I remember on another occasion Art telling me he was headed off to a two-hour administrative meeting. I said it sounded like descending into the one of Dante’s circles. He responded that he was looking forward to it; this was going to be fun.
All these years later, I can tell you exactly, in a few words, what position Art took on the strike. That is because he had a gift for expressing his views succinctly and memorably. If you read the oral history he did for us at the Manitoba Law Journal, you’ll see that he did not merely intuit his opinions; he earned them. He read widely, considered alternative viewpoints, and studied what was being done in practice all over the world. A senior colleague of mine told me, while I was preparing this talk, that some people underestimated Art’s intellect. He avoided legal jargon, bureaucratic bafflegab, and post-modern academic obscurantism. His ability to express his reasons and conclusions in a few simple, precise and clear words was in reality the mark of a truly superior mind.
A Teacher
At the Manitoba Law Journal, we have been trying to preserve voices. If you read the interview we did with Art, his life and career perspective, I think you’ll get a better sense of Art than anything I can tell you here.
Art says in the interview that the most important thing for him as a professor was being a teacher, the classroom experience, not scholarship. You’ll see why he was good at explaining legal doctrines, and more importantly, in his view, introducing students to the process of legal reasoning – a skill that remains as particular rules come and go.
It may be that Art’s most profound lesson as a teacher was more subtle. It was about living your life. He was not a pretentious, self-promoting or preachy individual. In this respect, he taught by example.
An expression used about overcoming obstacles is “grim determination.”
Art had determination.
But it was not grim.
Instead, it was imbued with good faith, good will, good intentions and good humour.
It is a sad honour to be speaking to you today. It was an honour for me, for almost forty years, to have served with Art as a colleague and friend.

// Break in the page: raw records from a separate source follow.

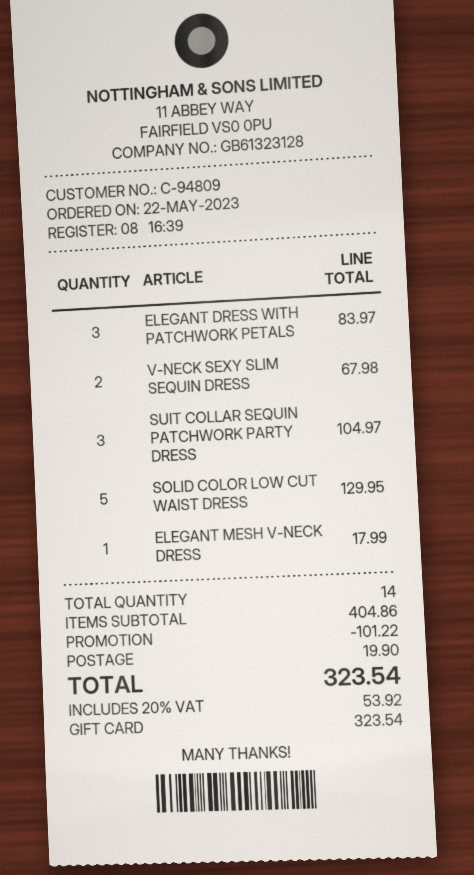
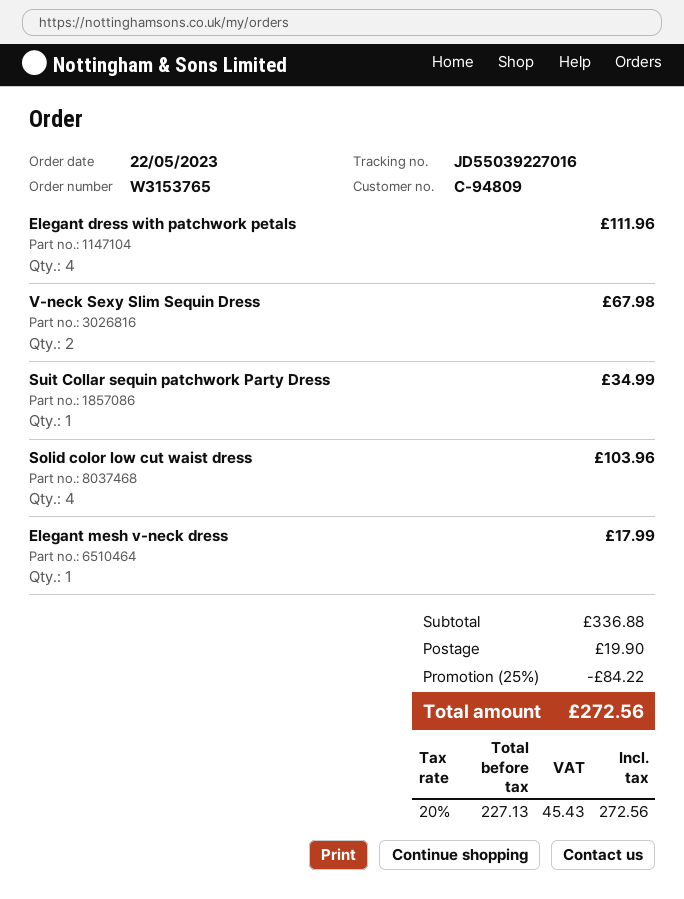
ELEGANT DRESS WITH PATCHWORK PETALS: 3 for 83.97 -> 4 for 111.96
SUIT COLLAR SEQUIN PATCHWORK PARTY DRESS: 3 for 104.97 -> 1 for 34.99
SOLID COLOR LOW CUT WAIST DRESS: 5 for 129.95 -> 4 for 103.96
subtotal: 404.86 -> 336.88
discount: 101.22 -> 84.22
tax: 20% = 53.92 -> 20% = 45.43
total: 323.54 -> 272.56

Note: Art’s oral history for the Manitoba Law Journal can be found at page 77 in Volume 39 Issue 1, The Great Transition in Legal Education. Volume 39, as a whole, with interviews that include many other colleagues from Art’s ”Greatest Transition” generation at Robson Hall is available at the Manitoba Law Journal website or on Amazon.ca, and other e-book sites.
I am extremely saddened to hear of the passing of my Professor and teacher, Mr. Art Braid. There was no one like him and I used to say that G-d put him on crutches, so the rest of us could keep up with him. At his exam, he stated, “take a deep breath, I don’t want anyone to pass out” and probably chuckled. Remember: P-A-T- principal, agent and third party. I previously contacted him and expressed how much he taught me about “becoming a Man”, like the whole of my legal education. I wanted to write him and express my gratitude for what he taught me, again, but alas, it is too late. I will definitely print this eulogy and explore mimicking him with respect to creating a gift to the Faculty. Was I ever lucky to be taught by Mr. Braid.
I have a photograph of Dean Art Braid with a great big smile handing me my Law Degree.